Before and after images
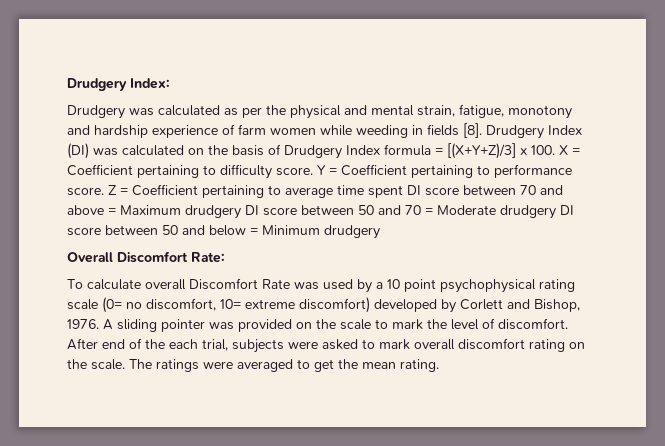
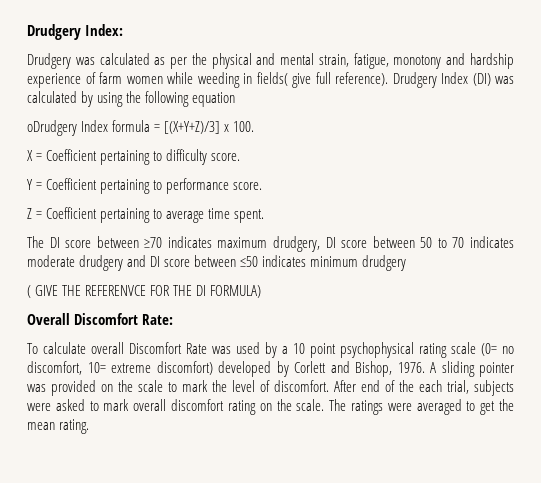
- Drudgery was calculated as per the physical and mental strain, fatigue, monotony and hardship experience of farm women while weeding in fields [8].
+ Drudgery was calculated as per the physical and mental strain, fatigue, monotony and hardship experience of farm women while weeding in fields( give full reference).
- Drudgery Index (DI) was calculated on the basis of Drudgery Index formula = [(X+Y+Z)/3] x 100. X = Coefficient pertaining to difficulty score. Y = Coefficient pertaining to performance score. Z = Coefficient pertaining to average time spent DI score between 70 and above = Maximum drudgery DI score between 50 and 70 = Moderate drudgery DI score between 50 and below = Minimum drudgery
+ Drudgery Index (DI) was calculated by using the following equation
+ oDrudgery Index formula = [(X+Y+Z)/3] x 100.
+ X = Coefficient pertaining to difficulty score.
+ Y = Coefficient pertaining to performance score.
+ Z = Coefficient pertaining to average time spent.
+ The DI score between ≥70 indicates maximum drudgery, DI score between 50 to 70 indicates moderate drudgery and DI score between ≤50 indicates minimum drudgery
+ ( GIVE THE REFERENVCE FOR THE DI FORMULA)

Task requirements: Return every line in the records that includes the string "fatigue".

Exercise answer:
- Drudgery was calculated as per the physical and mental strain, fatigue, monotony and hardship experience of farm women while weeding in fields [8].
+ Drudgery was calculated as per the physical and mental strain, fatigue, monotony and hardship experience of farm women while weeding in fields( give full reference).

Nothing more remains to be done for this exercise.